# Milk - Seasonal Variance - is there such a thing?



## Glenn

Is the milk you serve stable and reliable?

Do you find that sometimes it lacks texture, won't stretch properly or is too thin to work with?

What brands do you find most reliable?

How much wastage do you produce?

Is milk in Summer better than milk in Winter?

I'm hearing more and more about the difficulties barista's face working with the product that fills more than 60% of the cup.

Get your side of the story across here or ask questions about the white stuff...


----------



## TimStyles

Harold McGee's 'On Food & Cooking' is a fantastic place to start. Half price at Foyles (Charing Cross Rd) at the moment, too!


----------



## Glenn

Thanks Tim - I will check it out - the reviews are pretty positive on Amazon too

However, my curiosity stems from real life examples and seeing how others handle the variances that can naturally occur.
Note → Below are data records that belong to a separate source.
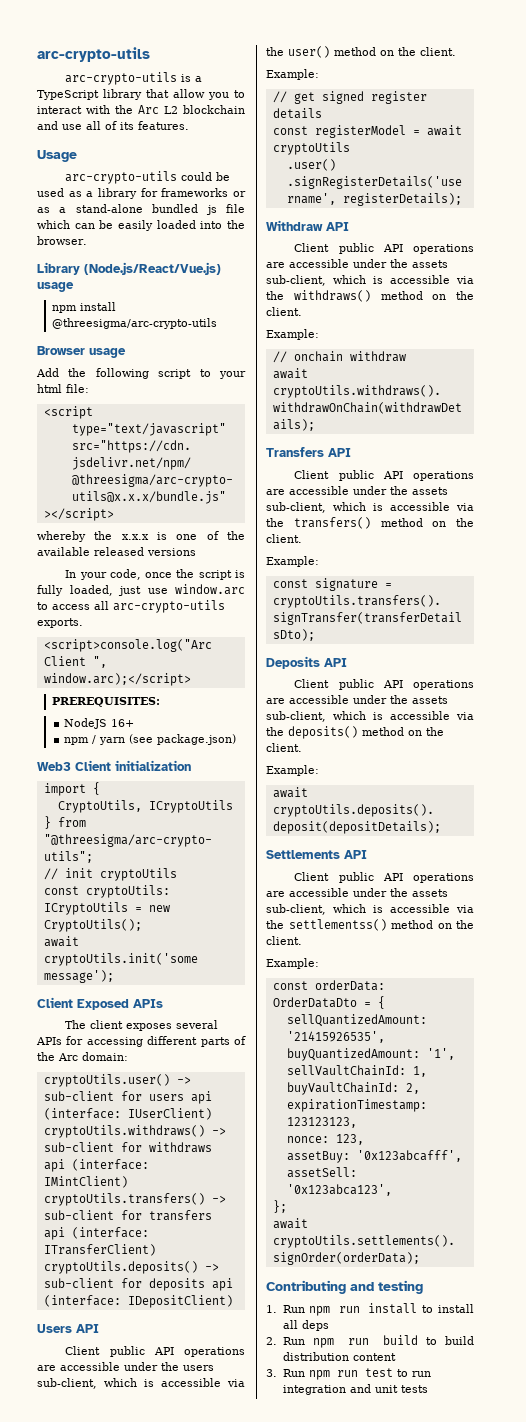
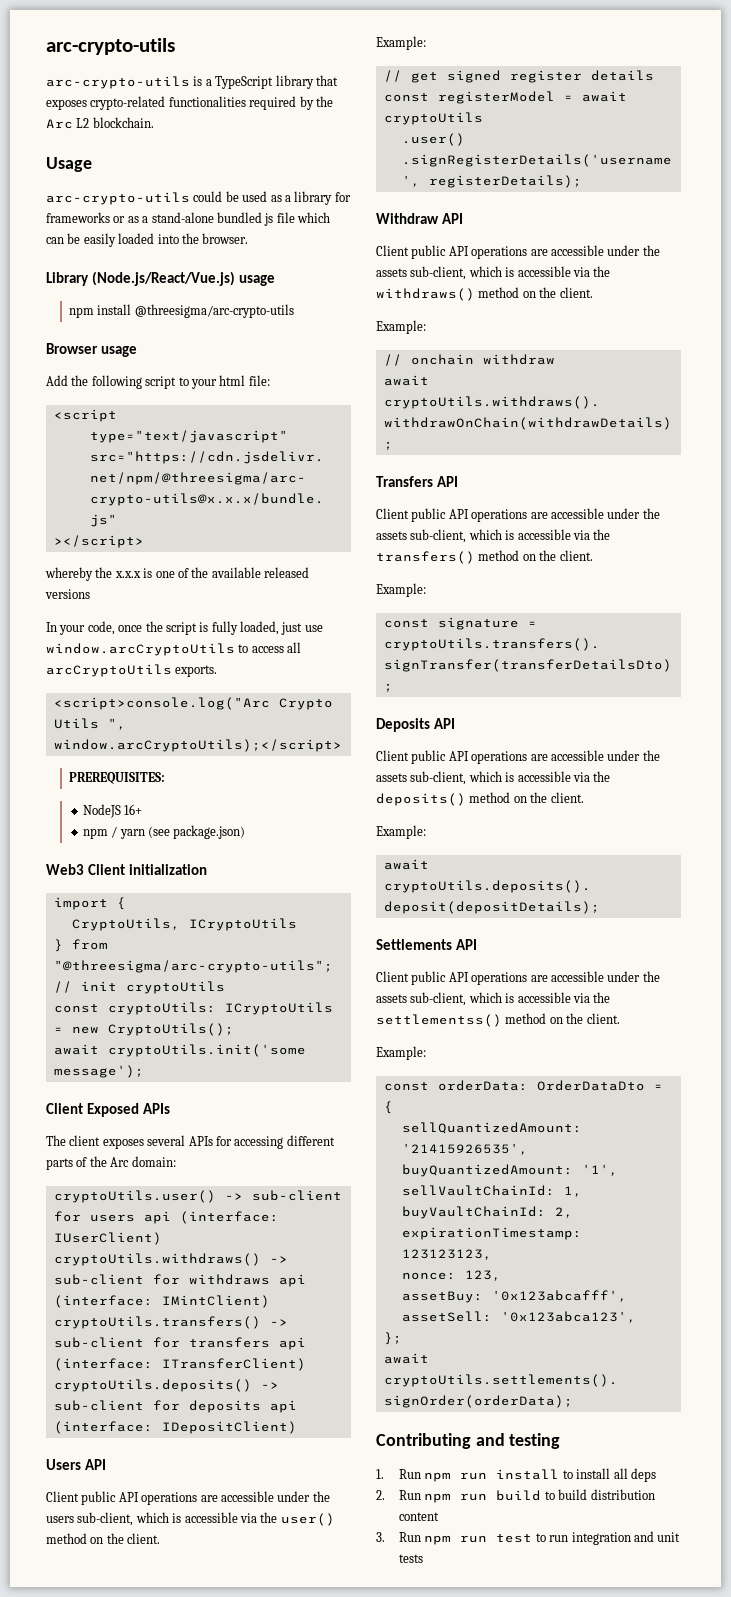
- arc-crypto-utils is a TypeScript library that allow you to interact with the Arc L2 blockchain and use all of its features.
+ arc-crypto-utils is a TypeScript library that exposes crypto-related functionalities required by the Arc L2 blockchain.
- In your code, once the script is fully loaded, just use window.arc to access all arc-crypto-utils exports.
+ In your code, once the script is fully loaded, just use window.arcCryptoUtils to access all arcCryptoUtils exports.
- <script>console.log("Arc Client ", window.arc);</script>
+ <script>console.log("Arc Crypto Utils ", window.arcCryptoUtils);</script>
Not so apparent if using Cravendale but definitely noticeable for semi-skimmed vs full fat milk etc.


----------



## YouriV

I find that the suppliers make the difference. It is a good idea to check the expiry date to make sure that it's fresh when it arrives. The biggest problem is the stability of the foam. Milk that is 4/5 days olds usually looses it's stability and the foam just falls apart.


----------



## TimStyles

I think it actually comes down to seasonality, change of feed, hormones in cows more than 'freshness' of milk. Also storage of milk, and especially the role that exposure to light plays on milk, should play a more significant role than simply 'age'.

It should go without saying that baristas ensure that their milk is fresh - taking a step beyond that and looking into chemical makeup of the milk and it's resultant behaviour is surely where we should expect professional baristas to be at.


----------



## Hugo

Having had my fair share of milk problems I'll share what I've gone through at Relish.
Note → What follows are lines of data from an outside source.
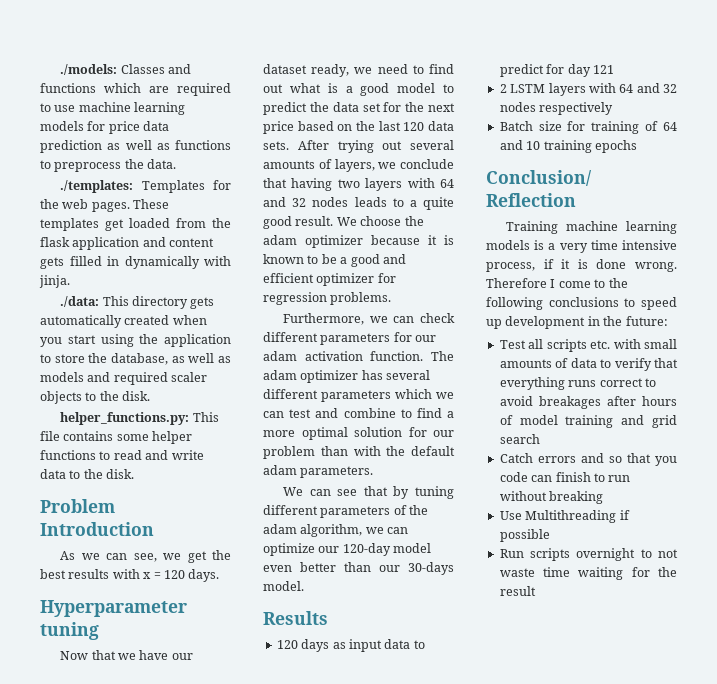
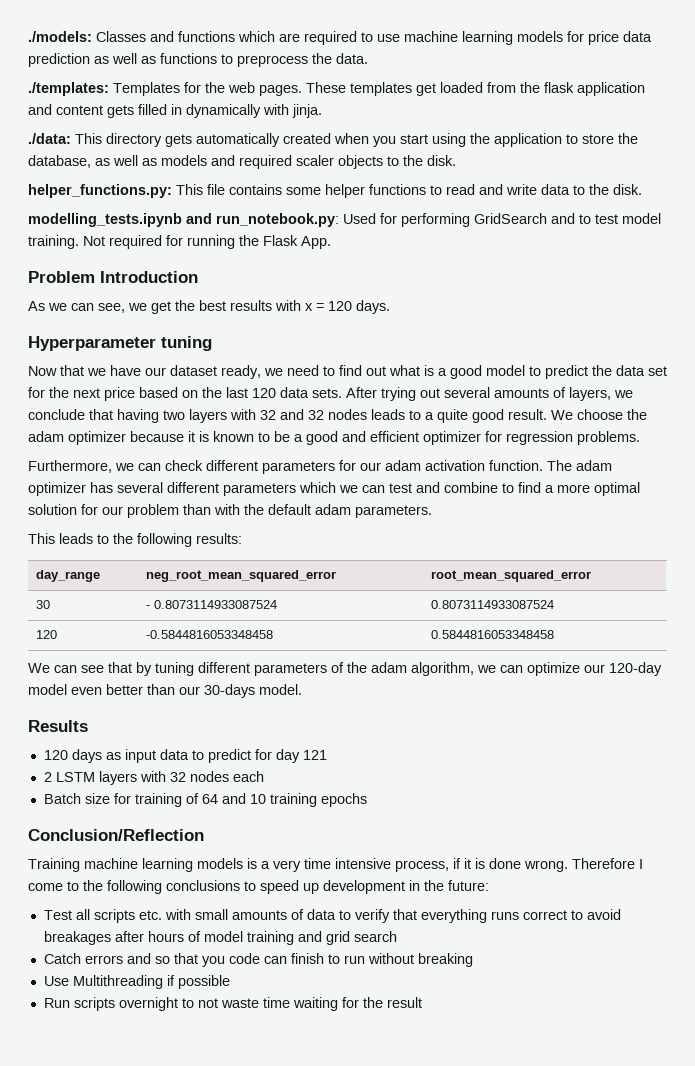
+ modelling_tests.ipynb and run_notebook.py: Used for performing GridSearch and to test model training. Not required for running the Flask App.
- After trying out several amounts of layers, we conclude that having two layers with 64 and 32 nodes leads to a quite good result.
+ After trying out several amounts of layers, we conclude that having two layers with 32 and 32 nodes leads to a quite good result.
+ This leads to the following results:
+ day_range | neg_root_mean_squared_error | root_mean_squared_error
+ 30 | - 0.8073114933087524 | 0.8073114933087524
+ 120 | -0.5844816053348458 | 0.5844816053348458
- 2 LSTM layers with 64 and 32 nodes respectively
+ 2 LSTM layers with 32 nodes each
When we opened I used milk from a standard dairy, always less than two days old but quality was erratic. In an effort to do the right thing with local and organic I started using milk from an icecream maker called Roskilly's. It was all Cornish and mostly from the dairy's own herd, but then they started to buy in from OMSCO, the Organic Milk distributor, to cope with demand. This led to wildly erratic milk again, one day beautiful, silky foam, the next just fizzing away. It was sold as barista milk, with a premium price because it was local and organic, so I asked to return the shite stuff but they said no so I dropped them.

Thankfully I have a mate who certifies organic farms and knows lots about the dairy industry. He found a farm about ten miles from me that has it's own herd, processes it's own milk and delivers daily. The farm isn't organic but the herd is an excellent one. Because the milk is from one place the variation in quality is gentle and predictable. Quality drops a little at the end of summer as the cows are brought in, is stunning at the moment, and will drop again when the cows are put out in the spring. But because it's from the one herd it changes gently and I can deal with it. Another real bonus is my money's staying in county.

If I run out for any reason I resort to Cravendale because it's idiot proof and doesn't have off days.

I don't know how many places have the opportunity to buy milk from one, local herd, but I'm really happy with my supply, I talk to the farmer about twice a week and he's interested in how it's working when anything changes with his 'girls'.


----------



## James Hoffmann

I think the big thing to distinguish is age and 'freshness'. I have a very interesting thesis on my desk written in 2003 by Michael Levy that shows no relation between age of milk and its ability to form stable milk foam (using an espresso machine).

However there is also plenty of literature showing that the breakdown in fats reduces the quality and stability of milk foam.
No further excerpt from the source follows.